The triangulate cobweb spider (scientific name: Steatoda triangulosa; also called the triangulate bud spider or checkered cobweb weaver) is a common spider in the genus Steatoda. It is well known for the triangle-shaped pattern on the dorsal side of its abdomen.

== Description ==
The adult female triangulate cobweb spider is 3 to 6 mm long (1/8 to 1/4 inch), with a brownish-orange cephalothorax and spindly, yellowish legs, and tiny hairs. The round, bulbous abdomen is creamy in color, with parallel purply-brown zigzag lines running front to back. This distinctive pattern sets it apart from other theridiids in its area.

The triangulate cobweb spider is known to prey on many other types of arthropods, ants (including fire ants), other spiders, pillbugs, and ticks. It preys on several other spiders believed to be harmful to humans, including the brown recluse. Anything it catches in the web it preys upon.

The egg sac of the triangulated cobweb spider is made from loosely woven silk, and is about the same size as the spider itself. Each egg sac contains approximately 30 eggs. It is speculated, though not proven that they may reproduce via parthenogenesis. Cobweb spiders typically live on windows or in dark areas. They eat for a margin of their day and spend hours developing their web; it does not break if it is woven accordingly to the size of prey. Below or in its web, there may be many dead insects, ranging from stinkbugs to other spiders including Lycosidae, to large Scutigera and even wasps. Of the Steatoda, they are the most voracious and prey-driven despite being one of the smaller species.

==Taxonomy==
The species was first described, as Aranea triangulosa, by Charles Walckenaer in 1802. It was transferred to the genus Steatoda by Tamerlan Thorell in 1873 (although it had been placed in the genus previously under the synonym Steatoda venustissima).

== Habitat and range ==

Similar to other members of the family Theridiidae, S. triangulosa constructs a cobweb, i.e. an irregular tangle of sticky silken fibers.

Steatoda triangulosa constructs three-dimensional webs in dark places, usually close to the substrate. The species is frequently found under stones.

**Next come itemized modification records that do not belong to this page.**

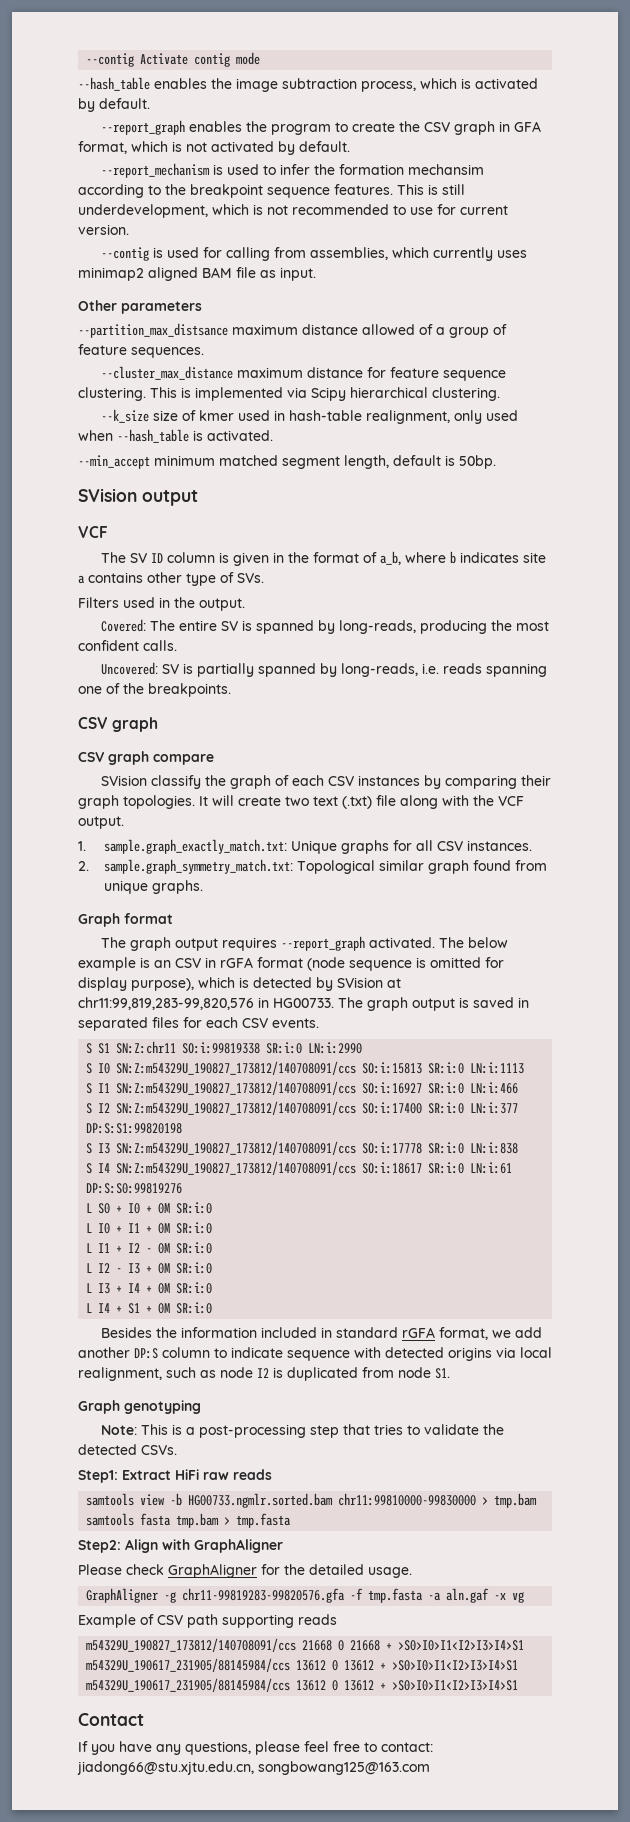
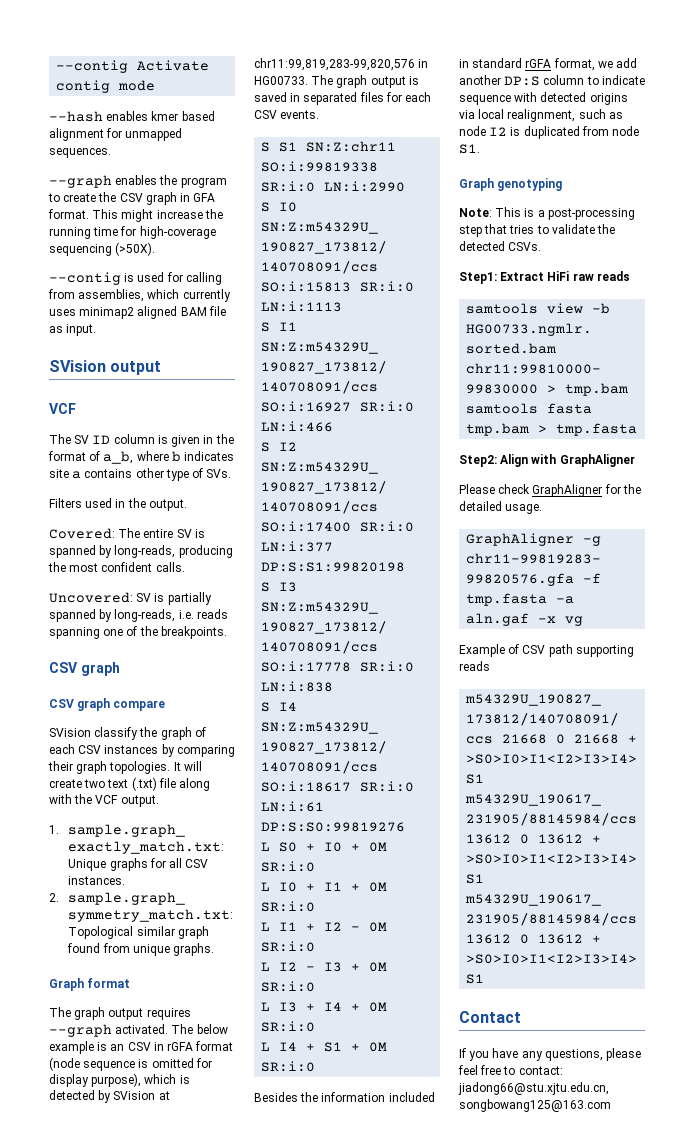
- --hash_table enables the image subtraction process, which is activated by default.
- --report_graph enables the program to create the CSV graph in GFA format, which is not activated by default.
- --report_mechanism is used to infer the formation mechansim according to the breakpoint sequence features. This is still underdevelopment, which is not recommended to use for current version.
+ --hash enables kmer based alignment for unmapped sequences.
+ --graph enables the program to create the CSV graph in GFA format. This might increase the running time for high-coverage sequencing (>50X).
- Other parameters
- --partition_max_distsance maximum distance allowed of a group of feature sequences.
- --cluster_max_distance maximum distance for feature sequence clustering. This is implemented via Scipy hierarchical clustering.
- --k_size size of kmer used in hash-table realignment, only used when --hash_table is activated.
- --min_accept minimum matched segment length, default is 50bp.
- The graph output requires --report_graph activated.
+ The graph output requires --graph activated.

As with other web-weavers, these spiders have very poor eyesight and depend mostly on vibrations reaching them through their webs to orient themselves to prey or warn them of larger animals that could injure or kill them. They are not very defensive towards humans. There is one known case of human envenomation.

S. triangulosa is a cosmopolitan species. It is native to Eurasia, and has been introduced elsewhere including North America, Argentina, the Canary Islands, and South Africa. This species is primarily a house spider, and builds webs in dark corners of buildings and other man-made structures.

==Conservation==
Steatoda triangulosa is listed as Least Concern due to its wide geographical range. In South Africa, the species is protected in Tembe Elephant Park.